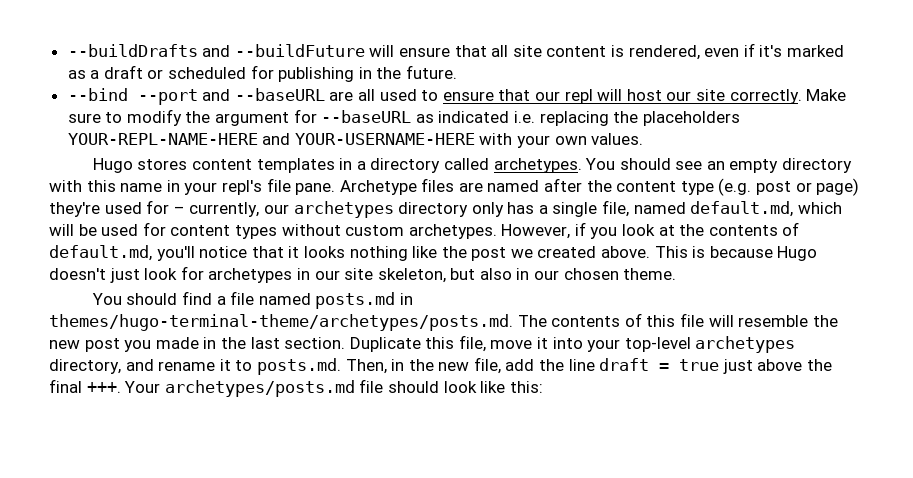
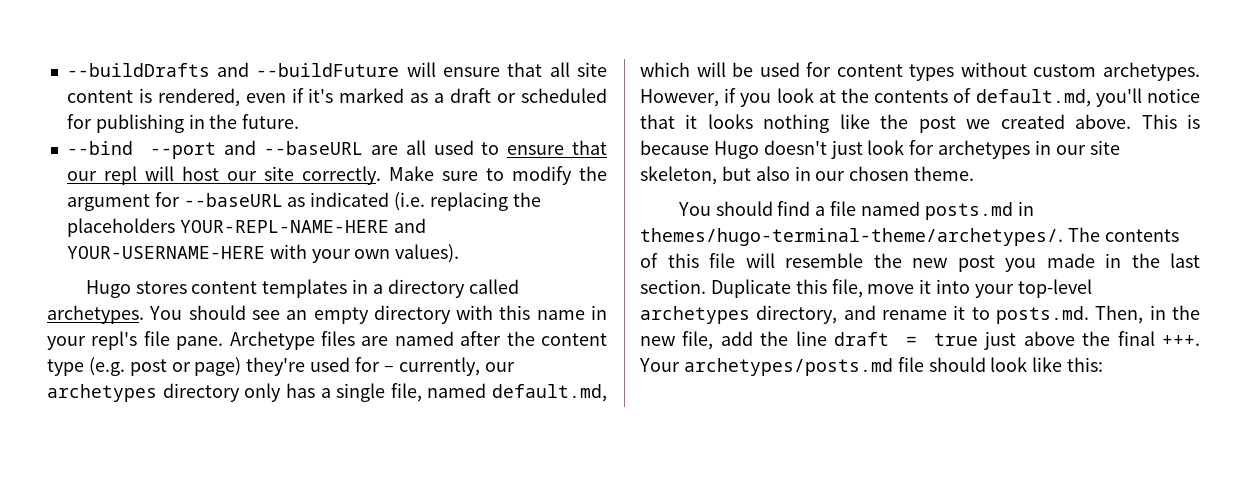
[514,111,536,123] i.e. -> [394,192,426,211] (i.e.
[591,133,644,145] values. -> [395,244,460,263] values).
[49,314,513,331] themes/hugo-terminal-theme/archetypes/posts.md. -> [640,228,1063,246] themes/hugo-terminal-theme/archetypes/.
------
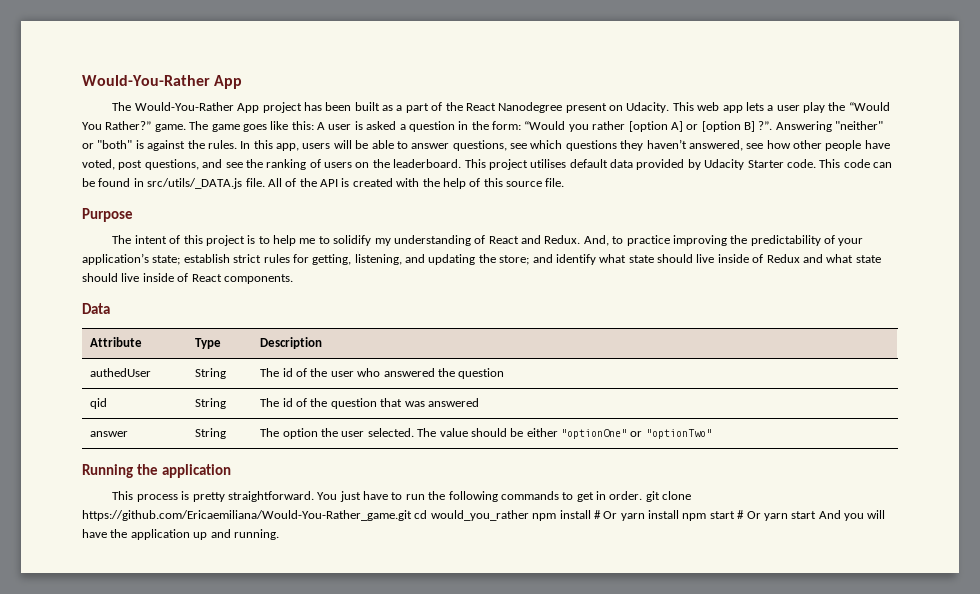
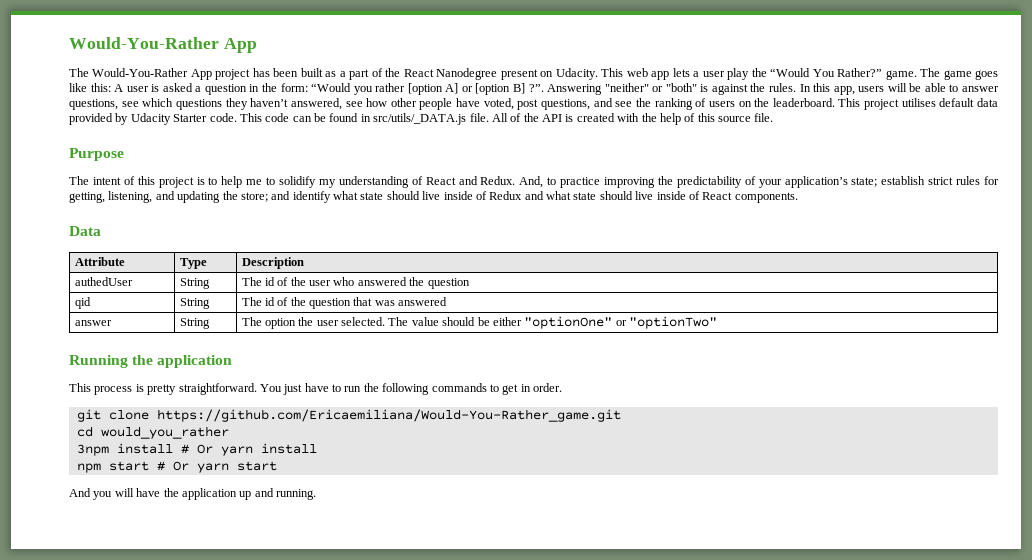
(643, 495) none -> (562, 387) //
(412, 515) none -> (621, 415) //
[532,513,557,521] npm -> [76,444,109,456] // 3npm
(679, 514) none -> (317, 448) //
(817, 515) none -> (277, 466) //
------
> **Exercise prompt**
Of all the entries above, retype exactly the lines from the line with "[514,111,536,123] i.e. ->" to the line with "-> [640,228,1063,246] themes/hugo-terminal-theme/archetypes/.", both included, and no others.

> **Your solution**
[514,111,536,123] i.e. -> [394,192,426,211] (i.e.
[591,133,644,145] values. -> [395,244,460,263] values).
[49,314,513,331] themes/hugo-terminal-theme/archetypes/posts.md. -> [640,228,1063,246] themes/hugo-terminal-theme/archetypes/.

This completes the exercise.